Robert-Koch-Institut:Virus mit Potenz

Was macht das Virus so gefährlich und wie geht man in Deutschland mit der Gefahr um? Ein Gespräch mit dem Leiter des Robert-Koch-Instituts.

Patrick Illinger

SZ: Wie schlimm ist das neue Virus?

Robert-Koch-Institut: Angst in Mexiko: Die Schweinegrippe überträgt sich von Mensch zu Mensch und breitet sich schnell aus.

Angst in Mexiko: Die Schweinegrippe überträgt sich von Mensch zu Mensch und breitet sich schnell aus.

(Foto: Foto: AP)

Jörg Hacker: Bislang beschränken sich die Erkrankungen auf Mexiko und die USA. Aber das Virus hat durchaus Potenz, das muss man sagen. Auch eine mögliche Pandemie, also eine weltweite Ausbreitung, kann man derzeit nicht ausschließen. Andererseits ist es noch nicht so weit. In Europa ist es bisher nicht angekommen. Wir können es nicht abschließend bewerten, aber wir sind schon sehr besorgt.

SZ: Sind die aus Mexiko gemeldeten Todesfälle bestätigt?

Hacker: Die Informationen sind noch etwas lückenhaft. Was uns zu denken gibt ist, dass die Verläufe der Krankheit in Mexiko offenbar schwerer sind, mit Todesfällen. In den USA hingegen sind die Verläufe offenbar leichter. Das klinische Bild in Mexiko stimmt nicht mit dem in den USA überein. Das ist merkwürdig

SZ: Aber es ist dasselbe Virus?

Hacker: Ja, das haben die amerikanischen Kollegen nachgewiesen.

SZ: Es ist ja vom Typ H1N1, was auch der Virentyp der fürchterlichen Spanischen Grippe von 1918 war.

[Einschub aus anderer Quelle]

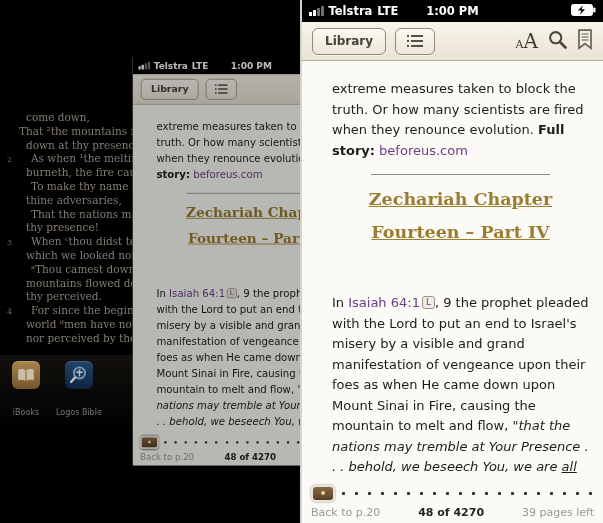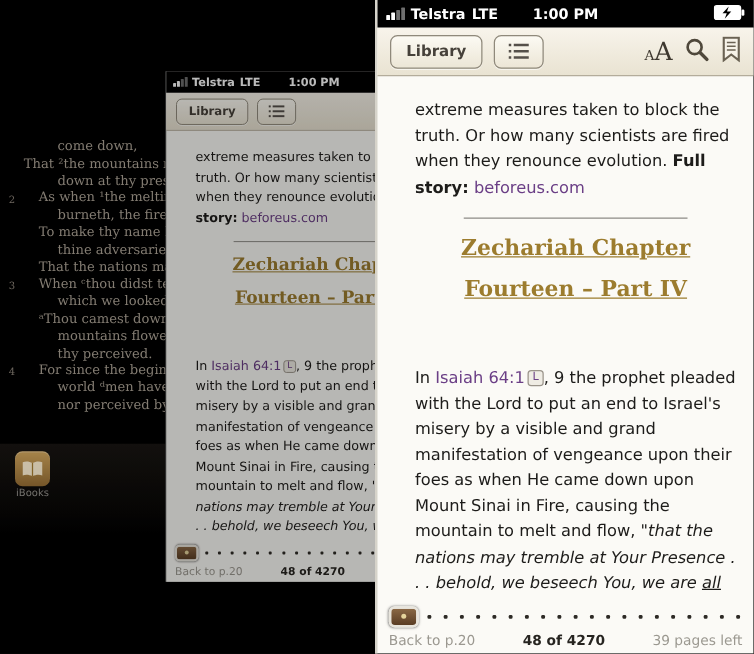--- a/index.html
+++ b/index.html
@@ -6,26 +6,26 @@
   .stage{position:relative;width:603px;height:523px;overflow:hidden;background:#000;
          font-family:"DejaVu Sans","Liberation Sans",sans-serif;}
 
   
   .bg-screen{position:absolute;inset:0;background:#000;}
   .kjv{position:absolute;top:111px;left:0;width:152px;overflow:hidden;
        font-family:"DejaVu Serif","Liberation Serif",serif;
        font-size:10.5px;line-height:13.8px;color:#837c72;white-space:nowrap;}
   .kline{position:relative;}
   .vnum{position:absolute;left:7px;top:1px;font-size:8px;color:#6e675f;}
-  .ind0{padding-left:19px;}.ind1{padding-left:31px;}.ind2{padding-left:46px;}
+  .ind0{padding-left:19px;}.ind1{padding-left:31px;}.ind2{padding-left:26px;}
 
   .dock{position:absolute;top:355px;left:0;width:300px;height:72px;
         background:linear-gradient(#161310,#060504 80%,#000);
         display:flex;gap:13px;padding:6px 0 0 9px;box-sizing:border-box;filter:brightness(.85);}
-  .app{display:flex;flex-direction:column;align-items:center;gap:1px;min-width:34px;}
+  .app{display:flex;flex-direction:column;align-items:center;gap:19px;min-width:34px;}
   .app-icon{width:28px;height:28px;border-radius:6px;display:flex;align-items:center;justify-content:center;}
   .app-icon.ibooks{background:linear-gradient(#c39b57,#8a6530);box-shadow:inset 0 1px 0 rgba(255,255,255,.25);}
   .app-icon.logos{background:linear-gradient(#27507e,#10294a);box-shadow:inset 0 1px 0 rgba(255,255,255,.2);}
   .app-label{font-size:8px;color:#8b8984;white-space:nowrap;}
 
   
   .phone{width:303px;height:523px;background:#fbfaf6;position:relative;
          display:flex;flex-direction:column;box-sizing:border-box;}
   .phone-mid{position:absolute;left:133px;top:57px;z-index:1;
              transform:scale(0.781);transform-origin:0 0;filter:brightness(.73);}
@@ -100,39 +100,50 @@
   <div class="bg-screen">
     <div class="kjv">
         <div class="kline ind2"><span>come down,</span></div>
         <div class="kline ind0"><span>That ²the mountains might</span></div>
         <div class="kline ind2"><span>down at thy presence,</span></div>
         <div class="kline ind1"><span class="vnum">2</span><span>As when ¹the melting fire</span></div>
         <div class="kline ind2"><span>burneth, the fire causeth</span></div>
         <div class="kline ind1"><span>To make thy name known t</span></div>
         <div class="kline ind2"><span>thine adversaries,</span></div>
         <div class="kline ind1"><span>That the nations may trembl</span></div>
+        <div class="kline ind2"><span>thy presence!</span></div>
         <div class="kline ind1"><span class="vnum">3</span><span>When ᶜthou didst terrible t</span></div>
         <div class="kline ind2"><span>which we looked not for,</span></div>
         <div class="kline ind1"><span>ᵃThou camest down, ᵇthe</span></div>
         <div class="kline ind2"><span>mountains flowed down</span></div>
         <div class="kline ind2"><span>thy perceived.</span></div>
         <div class="kline ind1"><span class="vnum">4</span><span>For since the beginning of t</span></div>
         <div class="kline ind2"><span>world ᵈmen have not hea</span></div>
         <div class="kline ind2"><span>nor perceived by the ear</span></div>
       </div>
     <div class="dock">
       <div class="app">
         <span class="app-icon ibooks">
           <svg width="18" height="15" viewBox="0 0 18 15">
             <path d="M9 2.4 C6.3 .8 3.2 .8 1.2 1.8 V12.4 C3.2 11.4 6.3 11.5 9 13 C11.7 11.5 14.8 11.4 16.8 12.4 V1.8 C14.8 .8 11.7 .8 9 2.4 Z" fill="#f3e9d2" opacity="0.9"></path>
             <line x1="9" y1="2.4" x2="9" y2="13" stroke="#9a742f" stroke-width="1"></line>
           </svg>
         </span>
         <span class="app-label">iBooks</span>
       </div>
+      <div class="app">
+        <span class="app-icon logos">
+          <svg width="21" height="21" viewBox="0 0 21 21">
+            <circle cx="11.5" cy="8" r="5.6" fill="none" stroke="#8fb6dd" stroke-width="1.8"></circle>
+            <path d="M11.5 4.4 v7.2 M8.2 7.2 h6.6" stroke="#d3e4f2" stroke-width="1.6"></path>
+            <line x1="7" y1="12.5" x2="3" y2="17" stroke="#e2eaf2" stroke-width="2.3" stroke-linecap="round"></line>
+          </svg>
+        </span>
+        <span class="app-label">Logos Bible</span>
+      </div>
     </div>
   </div>
 
   <div class="phone-mid">
   <div class="phone">
     <div class="statusbar">
       <div class="sb-left">
         <span class="signal">
               <i></i>
               <i></i>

Hacker: Ja, aber H1N1 kommt öfter vor. Auch die saisonale Grippe in diesem Winter war vom Typ H1N1. Die Variante von Mexiko ist ein neuer Subtyp. Das Erbgut hat sich neu zusammengesetzt. Es enthält Gene von menschlichen Grippeviren, aber auch von Geflügel- und Schweineviren.

SZ: Werden in Deutschland schon konkrete Schutzmaßnahmen ergriffen?

Hacker: Unsere Aufgabe am Robert-Koch-Institut ist es, Informationen zusammenzustellen. Wir besprechen diese dann mit den Bundesländern, die formal zuständig sind. Wir werden auch Informationen an die Flughäfen geben, damit man zum Beispiel Flüge aus Mexiko besonders beobachtet. Ansonsten gibt es ja fertige Pandemiepläne in Deutschland. Aber wie gesagt: Europa ist noch nicht betroffen. Die Warnstufen-Skala der Weltgesundheitsorganisation geht von eins bis sechs. Wir sind bei Stufe drei. Das entspricht der Warnstufe, die auch für die Vogelgrippe gilt. Diese Stufe hat die WHO am Wochenende nicht erhöht, was zeigt, dass man erst mal abwarten will.

SZ: Im Unterschied zur Vogelgrippe kann das Schweinegrippe-Virus aber von Mensch zu Mensch springen?

Hacker: Ja, das ist das Besorgniserregende an diesem neuen Virus. Es ist eindeutig von Mensch zu Mensch übertragbar. Es haben sich Menschen angesteckt, die keinen Kontakt mit Schweinen oder Bauernhöfen hatten.

SZ: Was passiert, wenn die ersten Fälle in Deutschland auftreten?

Hacker: Man würde versuchen, die Erkrankten möglichst schnell zu isolieren und versorgen. Man würde auch auf jene Menschen zugehen, die Kontakt hatten mit dem Erkrankten. Positiv erscheint im Moment, dass das Virus offenbar auf moderne Medikamente anspricht.